Coronary artery malperfusion in Stanford A-AAD accounts for 7–11% of cases. Although previous reports have often indicated a higher prevalence in the right coronary artery [1,2,3], recent studies have shown no significant difference in the occurrence of malperfusion between the left and right coronary arteries [4]. In the case of left or bilateral coronary atresia, myocardial damage can result in widespread circulatory collapse, and conventional emergency open heart surgery has poor surgical outcomes [1,2,3]. Performing LMT-percutaneous coronary intervention (PCI) in patients with a dissection is technically challenging; however, it is crucial to restore coronary perfusion as soon as possible [5]. In addition, a recent study reported the death of all its patients who required VA-ECMO, regardless of aortic repair [6].

Impella is a microaxial-flow pump that is inserted percutaneously through peripheral vessels to pump blood directly from the LV into the aorta. It is particularly beneficial in cases of cardiogenic shock caused by acute myocardial infarction. LV unloading during reperfusion reduces myocardial damage, decreases infarct size, and prevents progression to advanced-stage heart failure. These factors strongly support the early introduction of Impella in the treatment of acute coronary syndrome [7, 8]. In addition, when combined with VA-ECMO, Impella offsets the drawbacks of VA-ECMO, particularly the increase in LV afterload [9]. Unfortunately, it is generally contraindicated in cases of acute aortic dissection owing to its intra-aortic placement, since the aortic structure is compromised in these cases. Yoshida et al. reported their experience regarding the use of Impella in cases of a dissected aorta [10], in which the ascending aorta and aortic arches had already been repaired. To the best of our knowledge, this is the first reported case in which Impella was used prior to aortic repair in a case of AAD.
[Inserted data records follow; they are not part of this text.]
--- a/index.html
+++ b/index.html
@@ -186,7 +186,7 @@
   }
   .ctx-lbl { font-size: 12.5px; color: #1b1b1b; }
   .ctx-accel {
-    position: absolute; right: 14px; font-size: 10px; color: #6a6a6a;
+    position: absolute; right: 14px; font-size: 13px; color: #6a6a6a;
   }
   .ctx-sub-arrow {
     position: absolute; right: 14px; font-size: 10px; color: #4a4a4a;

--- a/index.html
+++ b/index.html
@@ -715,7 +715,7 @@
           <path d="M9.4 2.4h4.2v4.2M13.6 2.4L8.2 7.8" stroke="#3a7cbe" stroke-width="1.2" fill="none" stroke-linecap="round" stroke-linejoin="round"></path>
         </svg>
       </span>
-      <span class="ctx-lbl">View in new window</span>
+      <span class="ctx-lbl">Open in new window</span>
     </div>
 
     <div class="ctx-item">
In the current case, Impella was used before the AAD diagnosis. If AAD had been identified earlier, there might have been hesitation in employing this catheter pump because of the potential risk of exacerbating the condition or causing aortic rupture. However, a previous study reported that PCI with IABP support for AAD-related LMT malperfusion was performed without adverse events [6]. In our case, the Impella was successfully inserted through the true lumen into the LV, providing circulatory support that is superior to that of the IABP and comparable to that of a normal aorta. Additionally, its lower pulsatile pressure and its ability to pump blood directly from the LV into the true aortic lumen, rather than the pseudo lumen, may have helped prevent aortic rupture.
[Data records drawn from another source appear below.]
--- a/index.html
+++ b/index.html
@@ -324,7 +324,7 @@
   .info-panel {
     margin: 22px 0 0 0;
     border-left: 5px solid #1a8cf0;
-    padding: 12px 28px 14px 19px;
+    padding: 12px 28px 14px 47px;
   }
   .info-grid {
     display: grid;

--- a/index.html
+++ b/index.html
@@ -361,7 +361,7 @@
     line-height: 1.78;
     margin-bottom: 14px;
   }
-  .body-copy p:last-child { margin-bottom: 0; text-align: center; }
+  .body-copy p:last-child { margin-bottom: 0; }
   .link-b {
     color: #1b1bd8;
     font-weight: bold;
Considering this is a single case report, we are unable to recommend early PCI and Impella support for AAD patients with LMT malperfusion. However, it is crucial to recognize that emergency open-heart surgery has a poor prognosis in critical cardiac damage cases. Thus, this clinical approach may be considered in similar cases.

Conclusions

The use of Impella in cases of AAD demands the utmost caution. Nevertheless, in patients with AAD-related LMT malperfusion, prompt PCI and Impella support, as well as deferral of aortic surgery until restoration of cardiac function, may be beneficial. This may be especially true for patients with severe coronary insufficiency without other complications of aortic dissection, such as aortic regurgitation, rupture, tamponade, or excessive ascending aortic dilatation.